Mevlut went to the coffeehouse at the end of the passage, where everyone was watching TV; he left just as quickly as he’d come. If he went upstairs, through the back door and across the mosque courtyard, he should be able to get to the clubhouse without Samiha’s seeing him.
A heavy sense of regret spread rapidly through his soul. Would he have to spend the rest of his life alone? In any case, he didn’t want to go back. He went up the stairs to head out.
When he stepped into the courtyard of the Hadji Hamit Vural Mosque, he came face-to-face with Samiha. For a moment, they just looked at each other, standing two feet apart as they’d done at Korkut’s wedding. These were most definitely the same eyes Mevlut had seen back then, the same dark eyes for which he’d written those letters, the reason that he’d studied all those handbooks and dictionaries. He felt close to the idea of Samiha, but as a real human being, she seemed a stranger.
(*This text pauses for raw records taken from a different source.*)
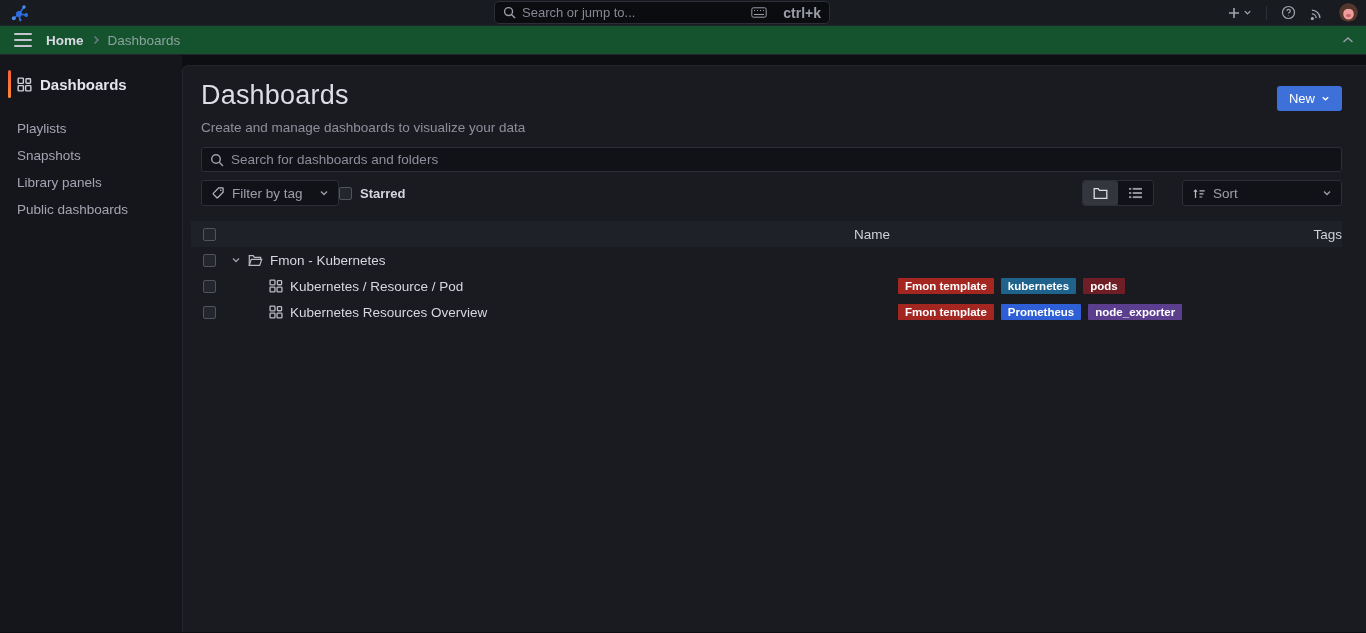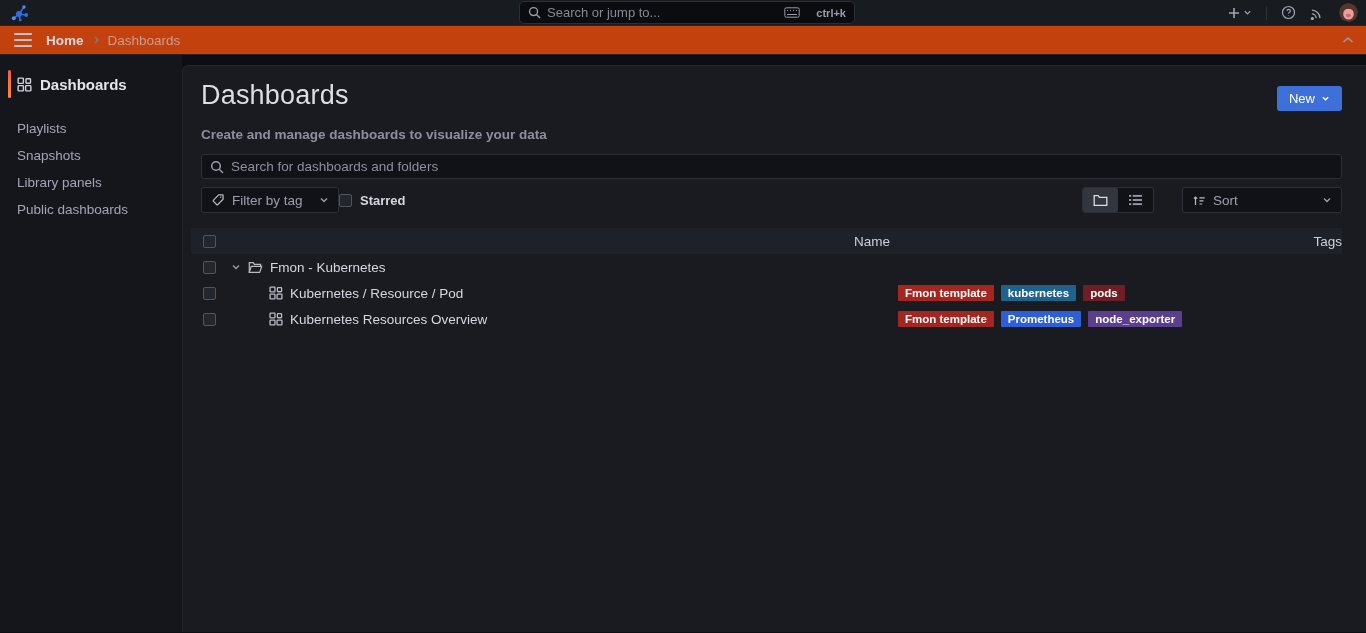--- a/index.html
+++ b/index.html
@@ -11,7 +11,7 @@
   .topnav { height:26px; background:#181b20; border-bottom:1px solid #23252c;
             display:flex; align-items:center; padding:0 8px; }
   .logo { width:20px; height:20px; margin-left:2px; }
-  .topnav-search { position:absolute; left:519px; top:1px; width:336px; height:23px;
+  .topnav-search { position:absolute; left:494px; top:1px; width:336px; height:23px;
             background:#0b0c0f; border:1px solid #2c2f37; border-radius:5px;
             display:flex; align-items:center; padding:0 8px; gap:6px; }
   .topnav-search input { flex:1; background:transparent; border:none; outline:none;

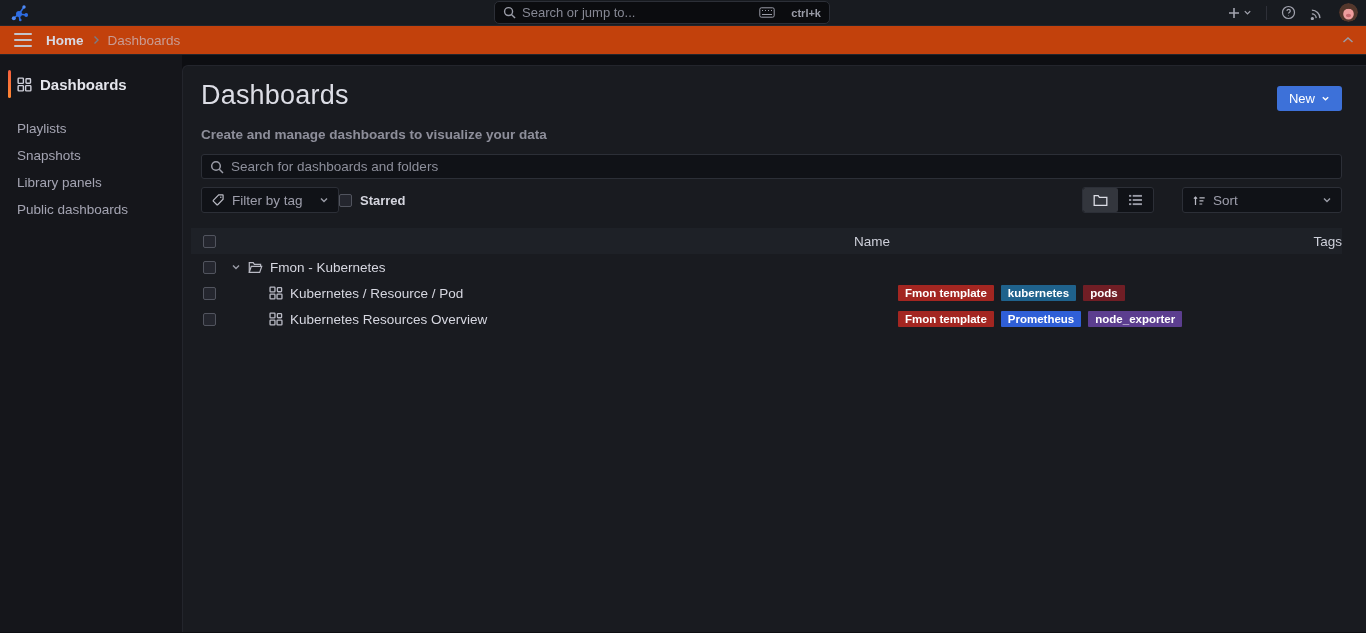--- a/index.html
+++ b/index.html
@@ -17,7 +17,7 @@
   .topnav-search input { flex:1; background:transparent; border:none; outline:none;
             color:#9496a1; font-size:13px; font-family:inherit; }
   .topnav-search input::placeholder { color:#868894; }
-  .shortcut { display:flex; align-items:center; gap:16px; color:#9a9ca7; font-size:11px; font-weight:700; }
+  .shortcut { display:flex; align-items:center; gap:16px; color:#9a9ca7; font-size:14px; font-weight:700; }
   .topnav-right { margin-left:auto; display:flex; align-items:center; gap:14px; }
   .icon-btn { display:flex; align-items:center; gap:2px; color:#a2a4af; cursor:pointer; }
   .vdivider { width:1px; height:14px; background:#2e3038; }

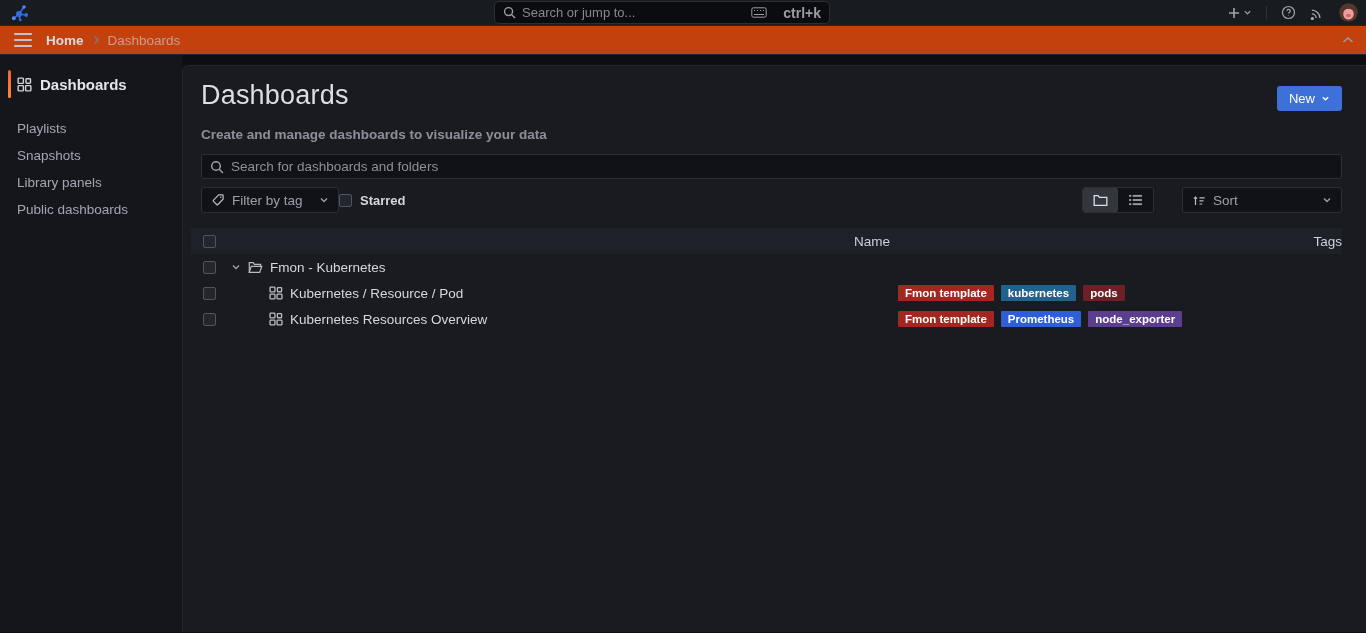--- a/index.html
+++ b/index.html
@@ -23,7 +23,7 @@
   .vdivider { width:1px; height:14px; background:#2e3038; }
   .avatar { width:19px; height:19px; border-radius:50%; overflow:hidden; }
 
-  .breadcrumb-bar { height:29px; background:#c2410c; border-bottom:1px solid #23252c;
+  .breadcrumb-bar { height:29px; background:#14532d; border-bottom:1px solid #23252c;
             display:flex; align-items:center; padding:0 12px; }
   .hamburger { width:18px; height:14px; display:flex; flex-direction:column; justify-content:space-between; margin:0 14px 0 2px; cursor:pointer; }
   .hamburger span { height:2px; background:#c3c4cd; border-radius:1px; }

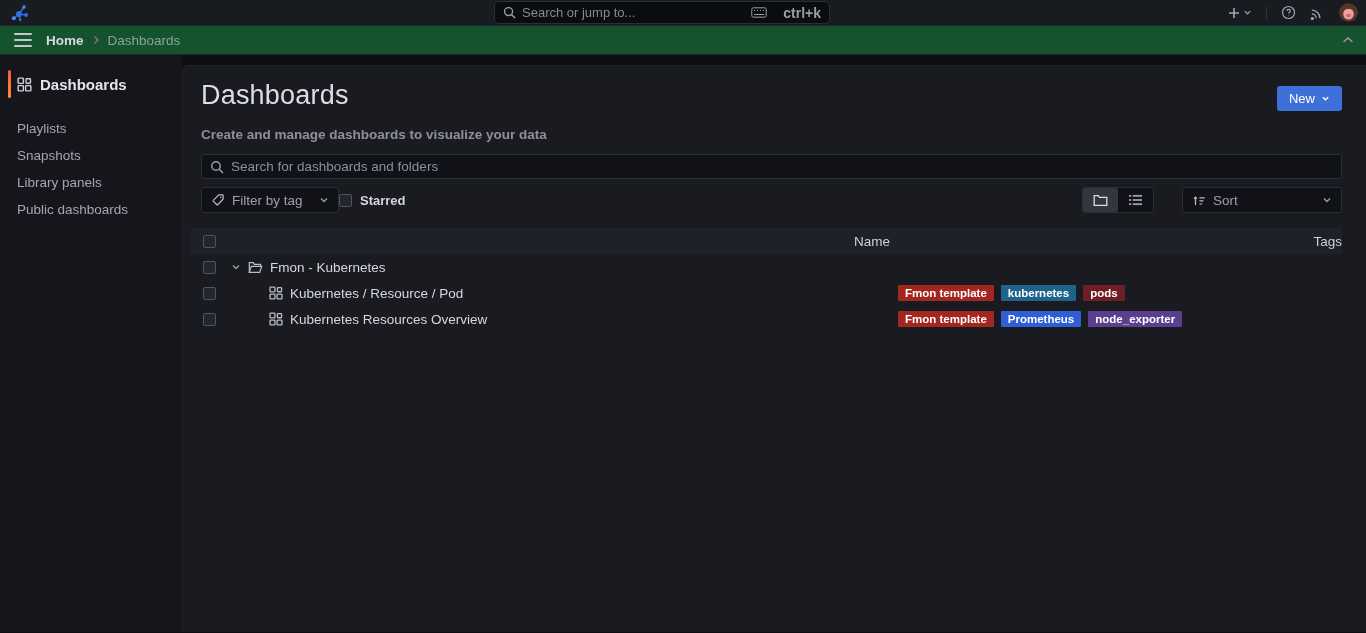--- a/index.html
+++ b/index.html
@@ -49,7 +49,7 @@
   
   .page-head { display:flex; align-items:flex-start; justify-content:space-between; }
   .page-title { font-size:27px; font-weight:500; letter-spacing:0.2px; color:#dcdde5; }
-  .page-sub { margin-top:16px; font-size:13.5px; color:rgba(204,204,220,0.65);font-weight:bold; }
+  .page-sub { margin-top:9px; font-size:13.5px; color:rgba(204,204,220,0.65); }
   .btn-new { margin-top:6px; height:25px; background:#3d71d9; border:none; border-radius:3px;
             color:#fff; font-size:13px; font-weight:500; font-family:inherit;
             display:flex; align-items:center; gap:6px; padding:0 12px; cursor:pointer; }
“Mevlut, how come you won’t even visit us when you’re here, or at least let us know you’re around?” said Samiha boldly.
“I’ll come next time,” said Mevlut. “But there’s something else. Come to the Villa Pudding Shop tomorrow at noon.”
“Why?”
“We shouldn’t talk here, in front of everyone…people will gossip. Do you understand?”
“I understand.”
They bade each other an awkward farewell from a respectable distance, but both their faces betrayed their satisfaction at having been able to arrange a meeting. As long as Mevlut didn’t say anything he didn’t mean to, or do anything to embarrass himself, the meeting at the pudding shop should go well. Mevlut had seen many married couples chatting over a shared meal at the Villa. Everyone would think they were husband and wife, too. There was nothing to worry about.